Step 2: Set up the management cluster

Install the Gloo management plane in the management cluster. Note that the installation settings included in these steps are tailored for basic setups. For more information about advanced settings, see the setup documentation.

  1. Set your Gloo Mesh Enterprise license key as an environment variable. If you do not have one, contact an account representative. If you prefer to specify license keys in a secret instead, see Licensing.

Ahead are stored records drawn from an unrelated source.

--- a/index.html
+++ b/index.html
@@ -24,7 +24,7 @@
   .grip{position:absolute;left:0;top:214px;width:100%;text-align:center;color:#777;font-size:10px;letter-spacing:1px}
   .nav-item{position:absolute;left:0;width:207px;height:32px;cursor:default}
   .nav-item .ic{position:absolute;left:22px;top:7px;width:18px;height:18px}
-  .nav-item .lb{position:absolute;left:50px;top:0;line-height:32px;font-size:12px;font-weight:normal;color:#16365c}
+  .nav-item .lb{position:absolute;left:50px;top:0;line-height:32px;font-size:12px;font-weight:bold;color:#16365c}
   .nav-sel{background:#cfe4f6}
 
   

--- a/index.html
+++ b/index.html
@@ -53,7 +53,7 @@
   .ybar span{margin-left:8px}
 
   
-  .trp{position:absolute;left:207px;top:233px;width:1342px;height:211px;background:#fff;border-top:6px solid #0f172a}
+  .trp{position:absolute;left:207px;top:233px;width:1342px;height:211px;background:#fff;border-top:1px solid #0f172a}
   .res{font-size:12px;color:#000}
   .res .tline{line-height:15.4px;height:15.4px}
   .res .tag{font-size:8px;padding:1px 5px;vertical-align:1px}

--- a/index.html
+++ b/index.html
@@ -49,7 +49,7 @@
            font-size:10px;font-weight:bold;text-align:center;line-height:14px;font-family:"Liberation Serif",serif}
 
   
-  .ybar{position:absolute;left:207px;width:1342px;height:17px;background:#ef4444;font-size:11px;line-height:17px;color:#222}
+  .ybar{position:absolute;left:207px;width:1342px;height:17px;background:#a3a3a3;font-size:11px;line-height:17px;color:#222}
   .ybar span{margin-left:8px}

To check your license’s validity, you can run meshctl license check --key $(echo ${GLOO_MESH_LICENSE_KEY} | base64 -w0).

      export GLOO_MESH_LICENSE_KEY=<license_key>
      
  2. Save the following settings in a mgmt-plane.yaml Helm values file.

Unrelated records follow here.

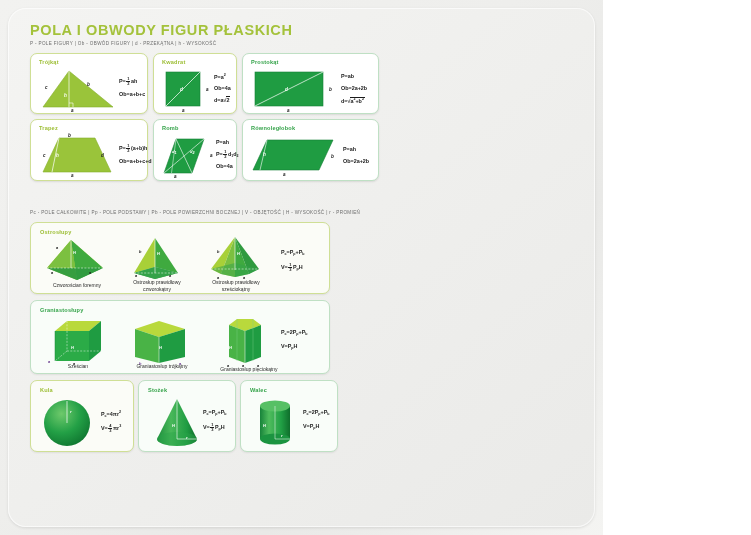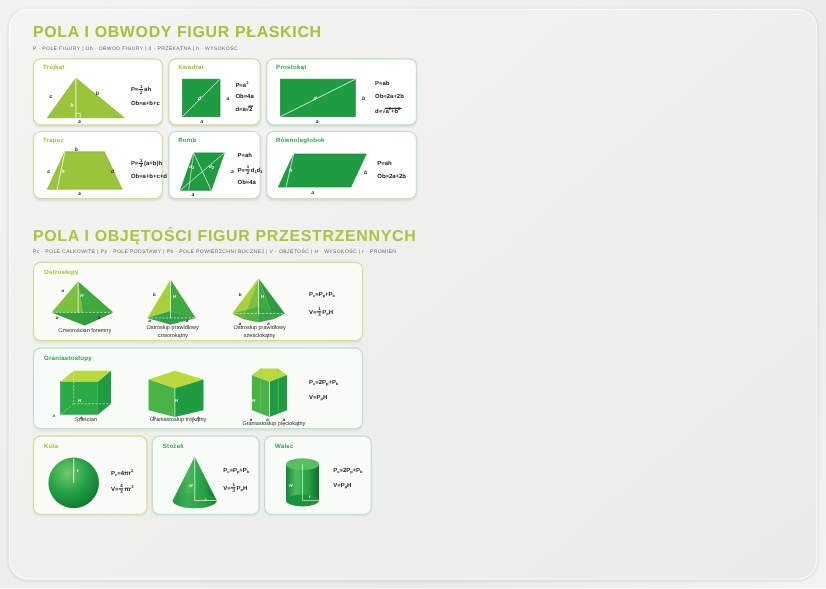--- a/index.html
+++ b/index.html
@@ -5,7 +5,7 @@
   html,body{margin:0;padding:0;background:#ffffff;}
   body{width:751px;height:535px;overflow:hidden;font-family:"Liberation Sans",sans-serif;}
   #poster{
-    position:relative;width:751px;height:535px;
+    position:relative;width:603px;height:535px;
     background:linear-gradient(135deg,#f2f2f0 0%,#eeeeec 45%,#e9e9e7 70%,#f4f4f2 100%);
     box-sizing:border-box;
   }

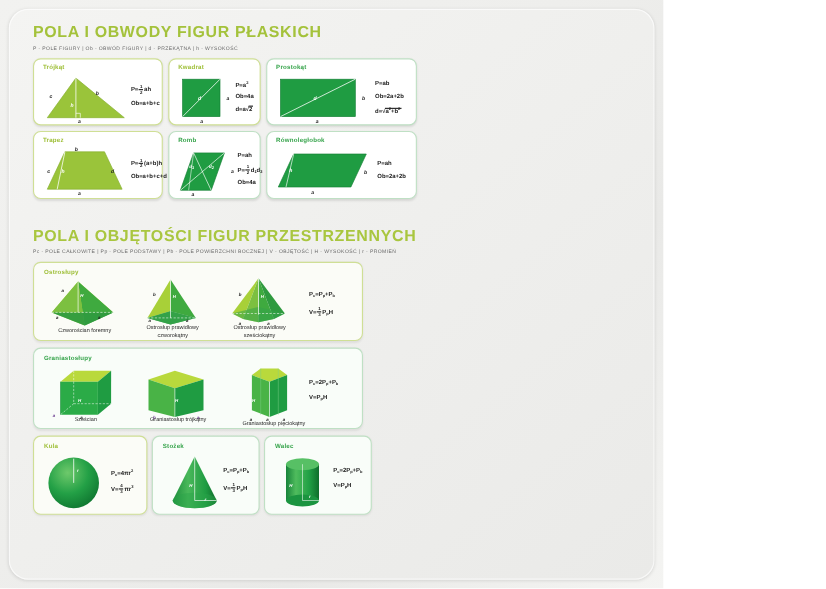--- a/index.html
+++ b/index.html
@@ -191,7 +191,6 @@
     </div>
 
     <div style="position:absolute;left:0;top:185px;width:690px;">
-      <div class="sec-title green">POLA I OBJĘTOŚCI FIGUR PRZESTRZENNYCH</div>
       <div class="sec-legend">Pc - POLE CAŁKOWITE  |  Pp - POLE PODSTAWY  |  Pb - POLE POWIERZCHNI BOCZNEJ  |  V - OBJĘTOŚĆ  |  H - WYSOKOŚĆ  |  r - PROMIEŃ</div>
 
       <div style="position:relative;margin-top:7px;height:275px;">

      cat >mgmt-plane.yaml <<EOF
    common:
      cluster: ${MGMT_CLUSTER}
    glooMgmtServer:
      serviceOverrides:
        metadata:
          annotations:
            # AWS-specific annotations for load balancers
            service.beta.kubernetes.io/aws-load-balancer-cross-zone-load-balancing-enabled: "true"
            service.beta.kubernetes.io/aws-load-balancer-nlb-target-type: instance
            service.beta.kubernetes.io/aws-load-balancer-scheme: internet-facing
            service.beta.kubernetes.io/aws-load-balancer-type: external
    licensing:
      glooMeshLicenseKey: ${GLOO_MESH_LICENSE_KEY}
    EOF
      
  3. Install the Gloo management plane in your management cluster. This command uses a basic profile to create a gloo-mesh namespace, install the management plane components in your management cluster, such as the management server, and enable the ability to add external workloads to your Gloo environment.

      meshctl install \
      --kubecontext ${MGMT_CONTEXT} \
      --version 2.7.0-beta1 \
      --profiles mgmt-server \
      --chart-values-file mgmt-plane.yaml \
      --set featureGates.ExternalWorkloads=true
      
  4. Verify that the management plane pods are running.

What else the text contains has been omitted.